Disminuyó a un 34 % los nacimientos por embarazo adolescente en Atlántico

El número de nacimientos en mujeres de 10 a 14 años fue de 96 niños mientras que en 2015 se presentaron 135 nacimientos, según cifras de la Gobernación del Atlántico.

Por Lina Robles

El caso de las trillizas Sharon, Shadid y Shaira hijas de María Isabel Rodríguez, menor edad, el año pasado generó un movimiento solidario a nivel nacional que permitió mejorar la vida de estas pequeñas que llegaron al mundo sin el amparo de una familia que pudiera darles una mejor condición de vida.

María Isabel tuvo a las trillizas el pasado 20 de octubre de 2015 y estaba viviendo en el 23 de Noviembre en Soledad, en una vivienda en obra negra, separada del aeropuerto Ernesto Cortissoz por un caño de aguas servidas y unas mallas verdes. Por las deplorables condiciones en las que estaba su hogar, el Instituto Colombiano de Bienestar Familiar (ICBF) había decidido intervenir el caso para garantizar los derechos de las pequeñas y puso como requisito indispensable, para no tomar la custodia de las niñas, que la familia se reubicara en una nueva casa entregada por el Ministerio de Vivienda en agosto de este año. “Esta casa es una ayuda porque la situación en la que estábamos no podíamos tener a las bebés, porque se enfermaban. La otra se estaba cayendo, estaba al lado de una arroyo y el ambiente no era bueno”, dijo María Isabel.

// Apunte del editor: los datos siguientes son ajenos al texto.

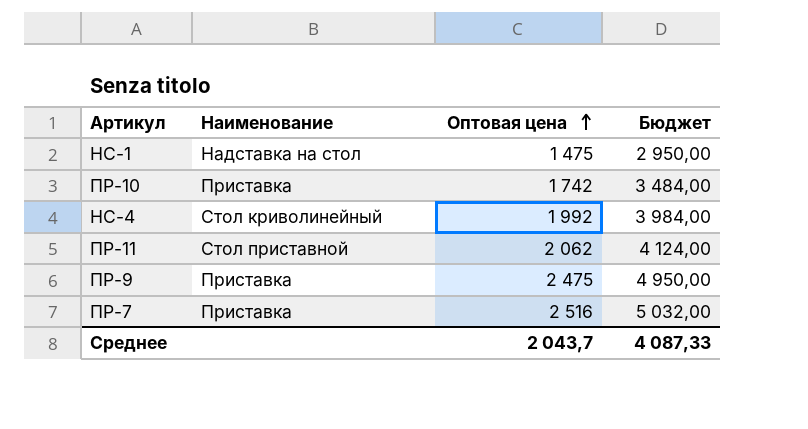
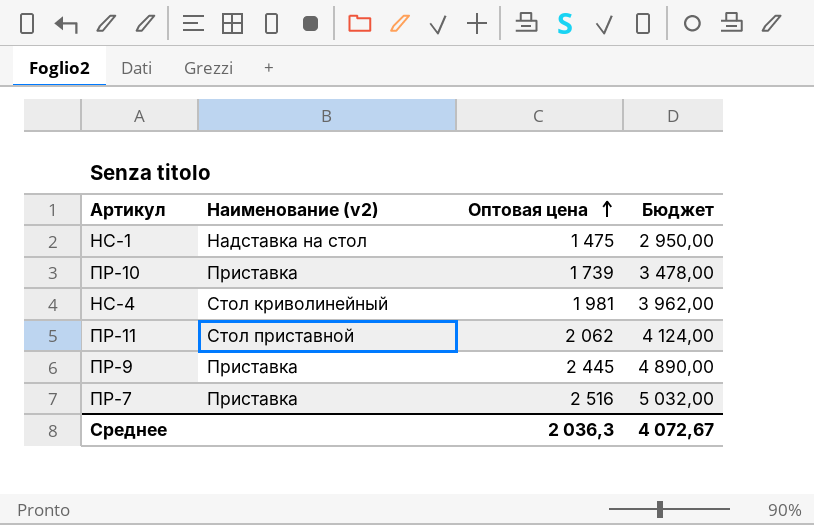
column name: Наименование -> Наименование (v2)
ПР-10 | Оптовая цена: 1 742 -> 1 739
ПР-10 | Бюджет: 3 484,00 -> 3 478,00
НС-4 | Оптовая цена: 1 992 -> 1 981
НС-4 | Бюджет: 3 984,00 -> 3 962,00
ПР-9 | Оптовая цена: 2 475 -> 2 445
ПР-9 | Бюджет: 4 950,00 -> 4 890,00
Среднее | Оптовая цена: 2 043,7 -> 2 036,3
Среднее | Бюджет: 4 087,33 -> 4 072,67

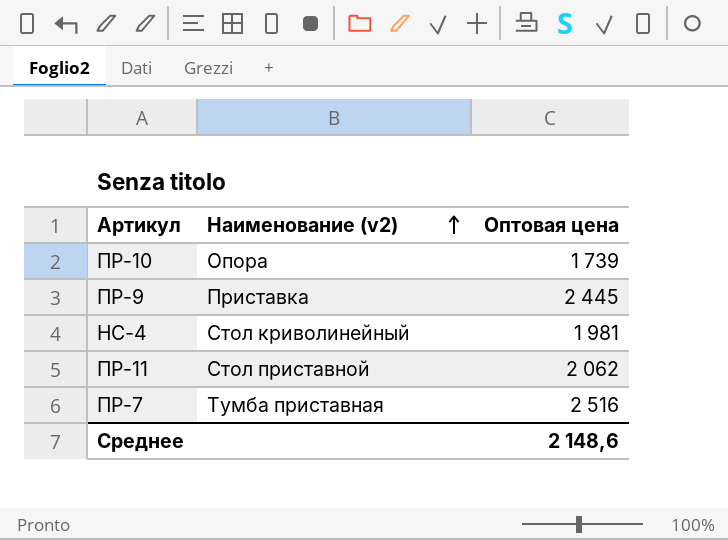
row order: Оптовая цена ascending -> Наименование (v2) ascending
column Бюджет | formula: [Оптовая цена] * 2 -> none
row НС-1: Надставка на стол | 1 475 | 2 950,00 -> none
ПР-10 | Наименование (v2): Приставка -> Опора
ПР-7 | Наименование (v2): Приставка -> Тумба приставная
Среднее | Оптовая цена: 2 036,3 -> 2 148,6

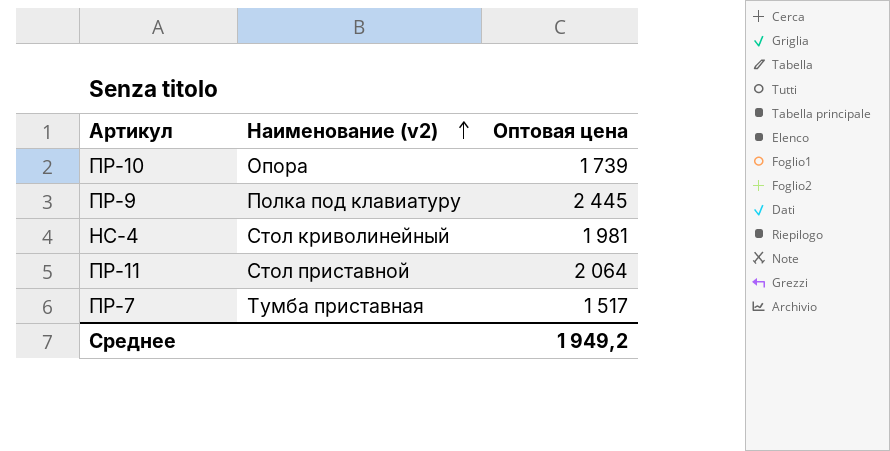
ПР-9 | Наименование (v2): Приставка -> Полка под клавиатуру
ПР-11 | Оптовая цена: 2 062 -> 2 064
ПР-7 | Оптовая цена: 2 516 -> 1 517
Среднее | Оптовая цена: 2 148,6 -> 1 949,2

La Gobernación del Atlántico anunció que como resultado de los programas de prevención de la Secretaría de Salud, la incidencia de nacimientos en jóvenes del Atlántico disminuyó 34 %, a corte de 30 de septiembre.

De acuerdo a la Mesa de Infancia, Adolescencia y Fortalecimiento Familiar, en el mismo periodo, el número de nacimientos en mujeres de 10 a 14 años es de 96 niños mientras que en 2015 se presentaron 135 nacimientos.

El Gobernador Eduardo Verano De la Rosa destacó los resultados de las campañas de salud al lograr una significativa reducción en el número de nacimientos en adolescentes, en comparación con el año anterior.  “Los jóvenes son el futuro del país y es nuestra obligación guiarlos de la mejor manera para que vivan cada etapa en el momento debido. La familia es lo mejor que podemos tener los seres humanos, pero si primero nos educamos y nos preparamos, con toda seguridad le podremos entregar un buen vivir a nuestros hijos al tiempo que tendremos la oportunidad de desarrollarnos personal y profesionalmente”, dijo el mandatario a PUBLIMETRO.

Con la finalidad de continuar la tendencia de bajar el número de embarazos en adolescentes, la Secretaría de Salud, con el apoyo de la Secretaría de Educación, creará la Unidad Satelital de apoyo a los Servicios de Salud Amigables para Adolescentes y Jóvenes en las instituciones educativas del Atlántico, de esa manera, se pretende masificar la información sobre las consecuencias de gestación en adolescentes.

Se espera también que la academia se involucre activamente en el proceso y presenten proyectos de intervención para trabajar en la prevención de embarazos a temprana edad.

El programa de Servicios de Salud Amigables para Adolescentes y Jóvenes en el Atlántico cuenta con 1.200  participantes y busca adecuar la respuesta de los servicios de salud a las necesidades de este grupo poblacional.

Lo que falta

Sin embargo no todas cuentan con la misma suerte de María Isabel y sus trillizas y tienen que enfrentarse solas a la crianza de un niño en condiciones vulnerabilidad. Solamente en Barranquilla de cada 100 mujeres embarazas, 19 de ellas cuentan con edades de 10 a 19 años y esta cifra logró mantenerse igual entre el año 2014 y 2015, según la Secretaría de Salud de Barranquilla.

La Fundación Cedesocial trabaja de la mano con Bienestar Familiar con proyectos educativos para disminuir el embarazo adolescente en zonas marginales de Barranquilla y Soledad. “Son niñas que viven en barrios muy pobres y con alto nivel de vulnerabilidad donde les toca salir a la calle a lugares con alto grado de promiscuidad en los tienen que vender su cuerpo como mercancía y objeto de intercambio”, afirma Nazly Mulford, Directora Técnica de Cedesocial.

Mulford ha encontrado que el embarazo adolescente sigue un proceso cíclico donde las madres que tuvieron a sus hijos muy jóvenes, estos heredan los mismos comportamientos.

“Todavía hacen falta muchas campañas educativas que trabajen forma permanente para prevenir el embarazo en las jóvenes. Por ejemplo había una llamada Crisálida pero no pudo continuar. Entonces sucede las campañas no se mantienen en el tiempo y se pierde mucho camino recorrido”, concluyó Mulford.